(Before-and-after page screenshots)

⁂

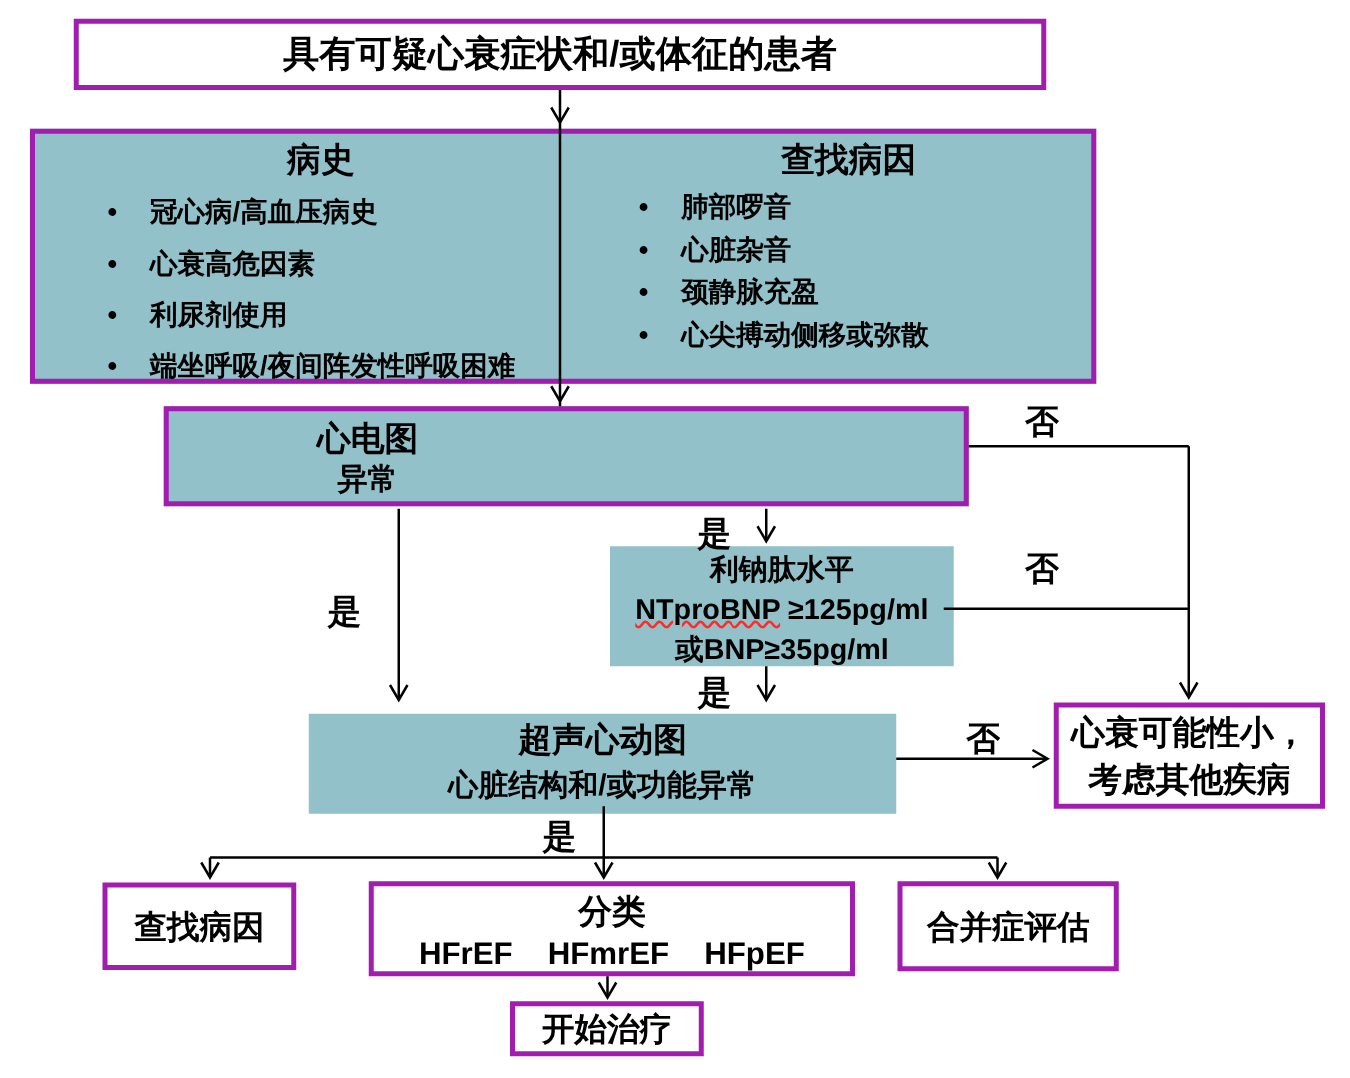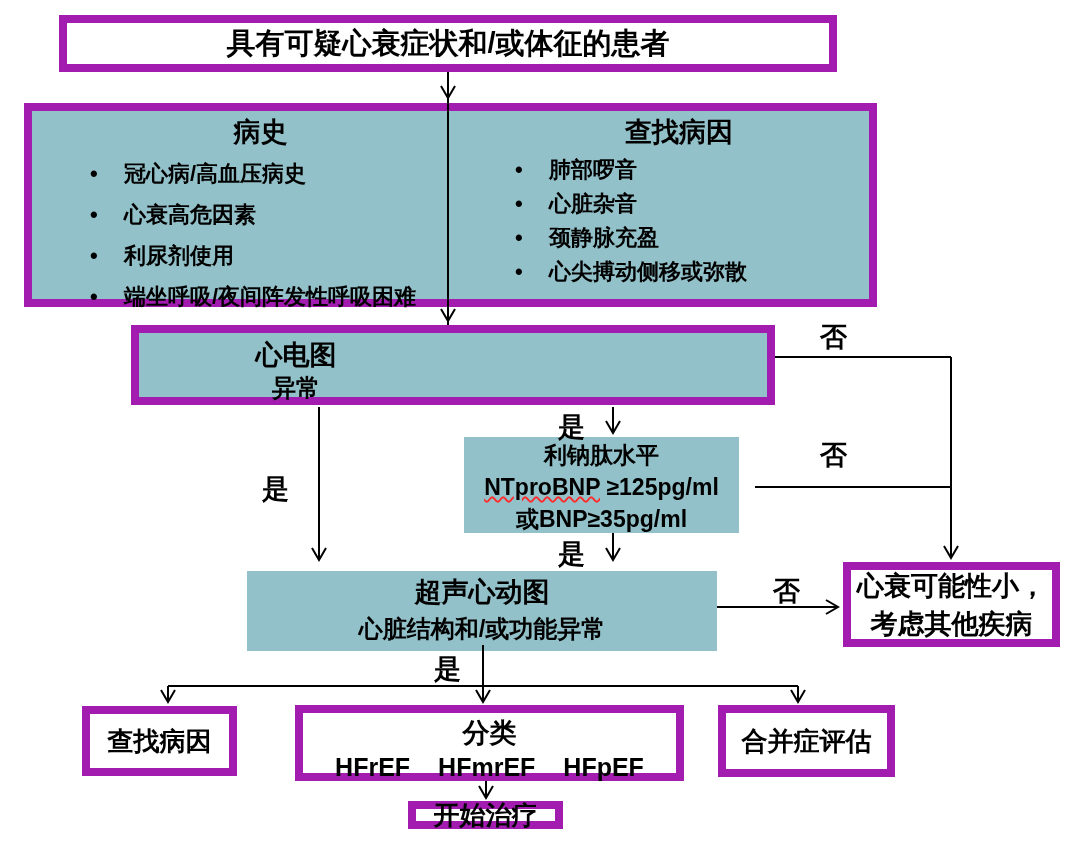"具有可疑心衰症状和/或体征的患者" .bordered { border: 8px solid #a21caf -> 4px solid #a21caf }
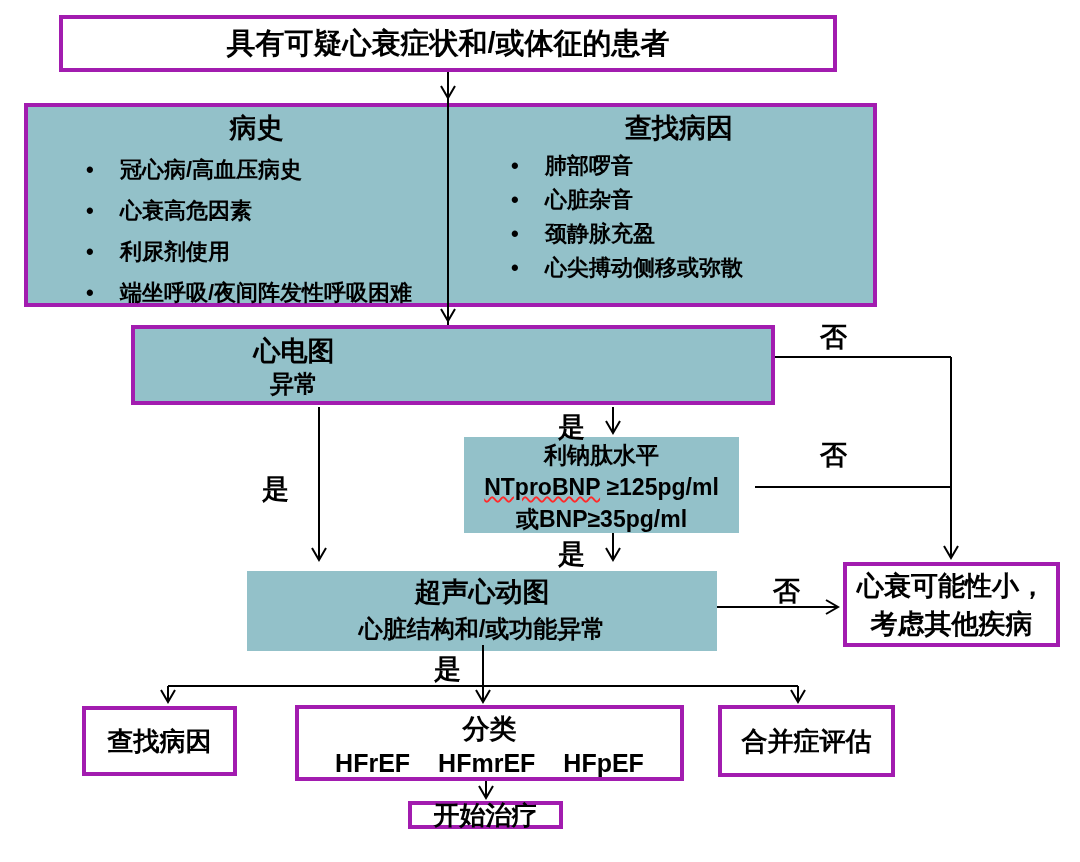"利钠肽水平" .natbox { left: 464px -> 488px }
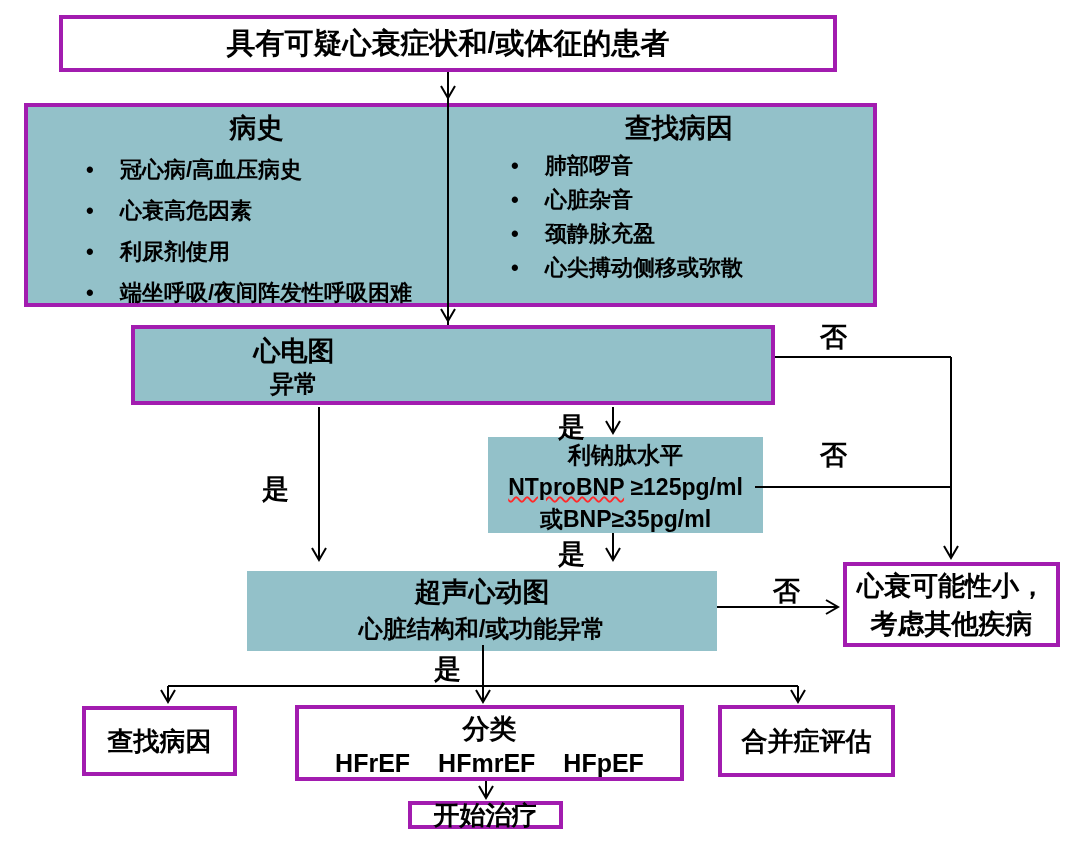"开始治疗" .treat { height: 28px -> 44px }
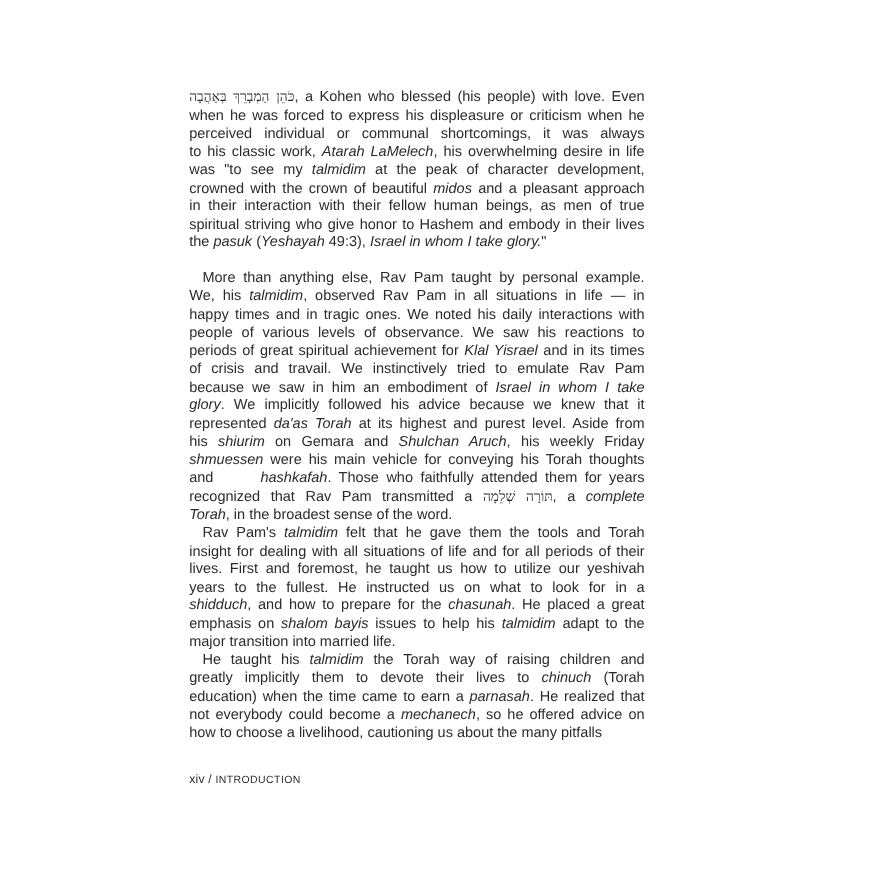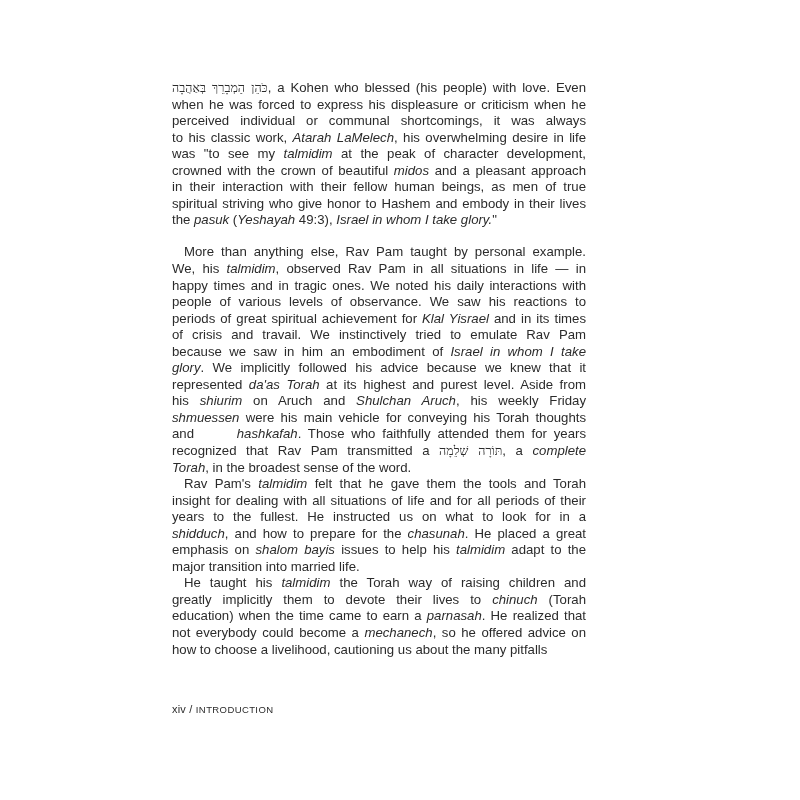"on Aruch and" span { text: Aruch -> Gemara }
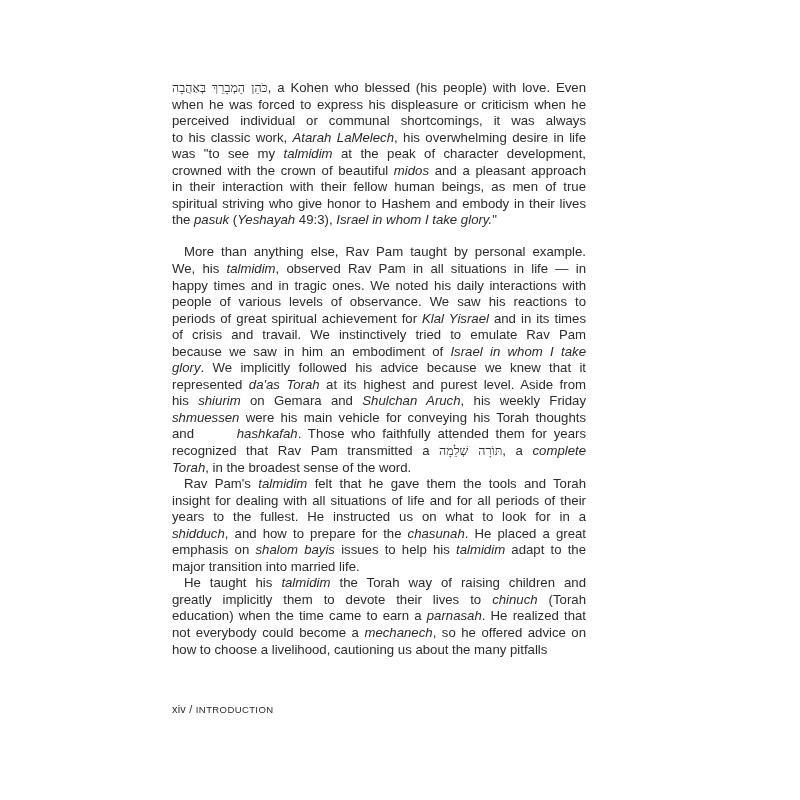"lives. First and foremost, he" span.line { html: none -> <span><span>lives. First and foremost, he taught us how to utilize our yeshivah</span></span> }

⁂

▸ What the exercise asks
A faithful, word-for-word copy of the data is needed; the pictures should not appear in it.

▸ Reply to the exercise
"具有可疑心衰症状和/或体征的患者" .bordered { border: 8px solid #a21caf -> 4px solid #a21caf }
"利钠肽水平" .natbox { left: 464px -> 488px }
"开始治疗" .treat { height: 28px -> 44px }
"on Aruch and" span { text: Aruch -> Gemara }
"lives. First and foremost, he" span.line { html: none -> <span><span>lives. First and foremost, he taught us how to utilize our yeshivah</span></span> }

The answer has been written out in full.